I would have bought that in a heart beat

Sent from my portable office....yes I am at work


----------



## Qball415 (Nov 20, 2010)

OldSchool said:


> I would have bought that in a heart beat
> 
> Sent from my portable office....yes I am at work


 My mistake. 
1. I didn't have 40$ cash that day.
2. My phone battery was dead and couldn't post a pic while I shopped around.

What's it worth? Ill go next couple of weekends and see if I spot it.


----------



## OldSchool (Jan 30, 2010)

Qball415 said:


> My mistake.
> 1. I didn't have 40$ cash that day.
> 2. My phone battery was dead and couldn't post a pic while I shopped around.
> 
> What's it worth? Ill go next couple of weekends and see if I spot it.

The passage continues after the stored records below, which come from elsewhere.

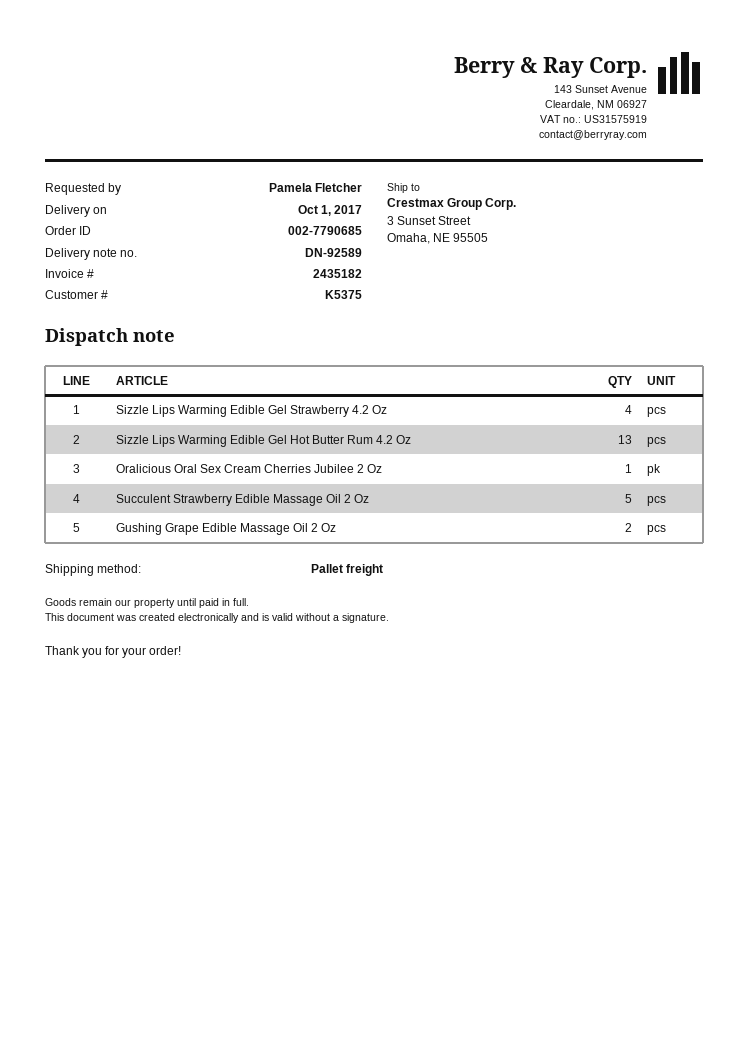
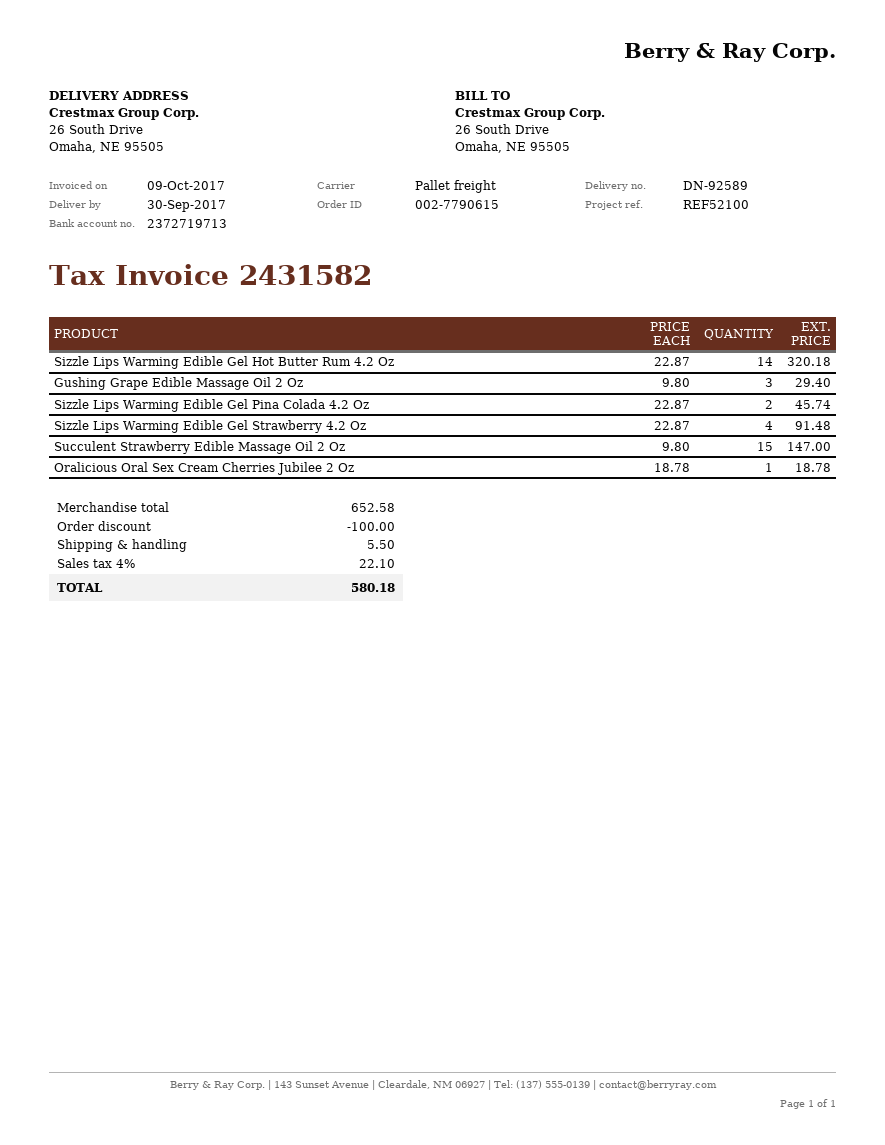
order number: 002-7790685 -> 002-7790615
delivery date: 2017-10-01 -> 2017-09-30
invoice number: 2435182 -> 2431582
ship to: 3 Sunset Street, Omaha, NE 95505 -> 26 South Drive, Omaha, NE 95505
Sizzle Lips Warming Edible Gel Hot Butter Rum 4.2 Oz: 13 -> 14
Succulent Strawberry Edible Massage Oil 2 Oz: 5 -> 15
Gushing Grape Edible Massage Oil 2 Oz: 2 -> 3
Sizzle Lips Warming Edible Gel Pina Colada 4.2 Oz: none -> 2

To the right person it could be worth lots

I might of paid at least $ 500,00 if it was in good condition

Sent from my portable office....yes I am at work


----------



## Master Mark (Aug 14, 2009)

*dont forget mine*

this one is a 1913 Humphrey....
I found it under a stairwell downtown...

now it sits in my store front window...

they are worth what ever some rich plumber is 
willing to pay for one... 
I myself would not give more than 500 bucks...


----------



## OldSchool (Jan 30, 2010)

Master Mark said:


> this one is a 1913 Humphrey....
> I found it under a stairwell downtown...
> 
> now it sits in my store front window...
> ...


*very nice.... *


----------